In 1834, Częstochowa, a young community, had only one synagogue and a small study‐hall in which prayers were held in the winter, because the synagogue’s interior was too cold. Over the course of time, the population grew and the community felt the need for a large study‐hall.
At the initiative of community leader, Leibel Kohn, on the 1st of Adar 5594 [Feb. 10th 1834], a meeting was held at the home of a community representative at the time, Mr. Gerszon Landau, at which it was decided to build a large study‐hall with a women’s section.
To implement the plan, the following committee was chosen: Gerszon Segal Landau (“little” Gerszon), Izaak Leib Bermanski, Juda Leib Tenenbaum, Eisik‐Szymon Ginsberg and Majer Majzel.
That same day, an announcement was made by the Częstochowa rabbinical court, which was comprised of Reb Mojsze Majzel (the rabbi of Dyhernfurth) [Brzeg Dolny], Reb Nusen Oderberg and Reb Jakob Elyohu Rozen, that all Jews were to gather on Adar 7th at the study‐hall for an assembly regarding the building of a new study‐hall.
The second shames [sacristan], Lipman Pukacz, as was then the custom, went throughout the city and, with the synagogue mallet, knocked on all the doors and windows of the Jews’ homes reminding them to obey the court’s call. The assembly on the appointed evening was wonderful. All the Częstochowa Jews were gathered. The judges and also, the then‐famous scholar and opulent man (the rabbi of Ciechocin [?]), Reb Jona Landau, delivered warm sermons and all the Jews were asked to contribute as much as possible to the cause. The sermons left an active impression on those gathered. A great number of Jews enlisted as members of the study‐hall and many donations were received.
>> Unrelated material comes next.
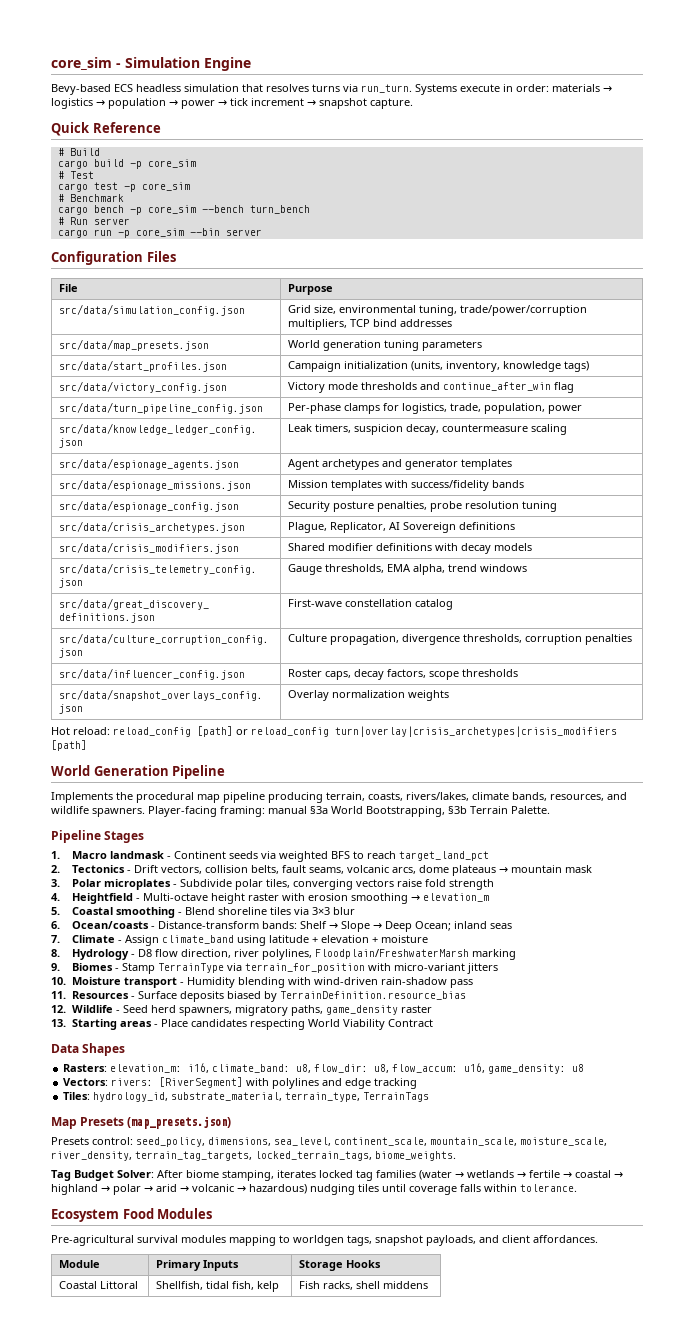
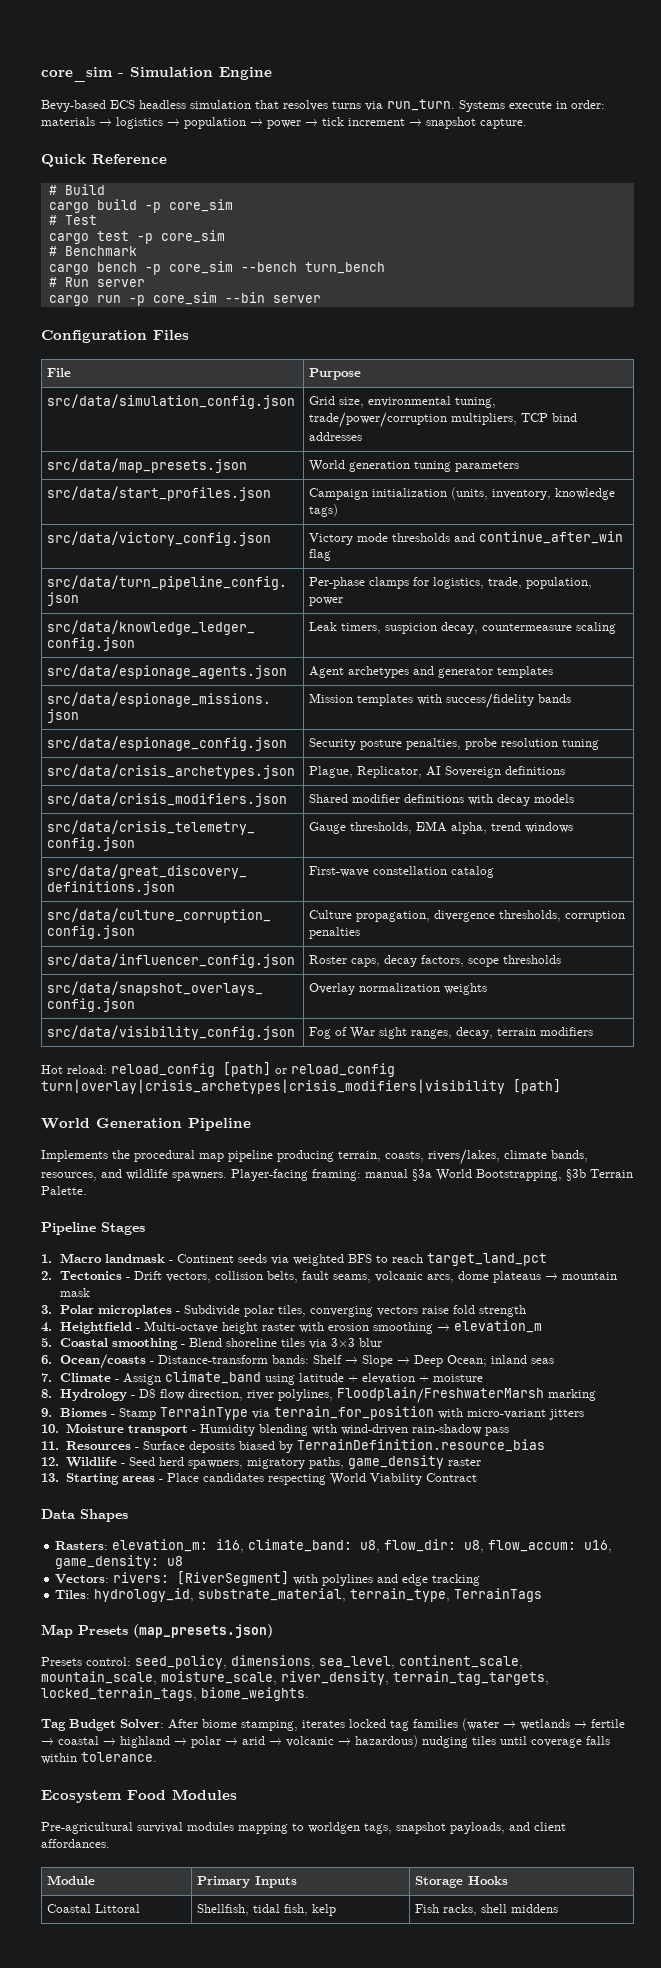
+ src/data/visibility_config.json | Fog of War sight ranges, decay, terrain modifiers
- Hot reload: reload_config [path] or reload_config turn|overlay|crisis_archetypes|crisis_modifiers [path]
+ Hot reload: reload_config [path] or reload_config turn|overlay|crisis_archetypes|crisis_modifiers|visibility [path]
In a short time, the required sum was collected and they erected the new study‐hall building.
In 5596, the new study‐hall was built and named “Ohel Nuchem” [Nachum’s Tent], in memory of our teacher the Rabbi Reb Nuchem Asz z’’l [of blessed memory].
(During their rule, the Nazis destroyed the building together with the city’s synagogue).
As is known, Częstochowa was once part of the great, Russian empire.
Upon the partition of Poland, Russia “inherited” a huge amount of territory (actually 10 governorates!), which it crowned with the impressing name “Privislinsky Krai”, meaning “the lands by the Weichsel [Wisła; Vistula river]” and, thereto, it enforced its laws and sent its governors – true‐tried “Phonyas” [derogative term for “Russian” in Yiddish slang], who controlled everything there.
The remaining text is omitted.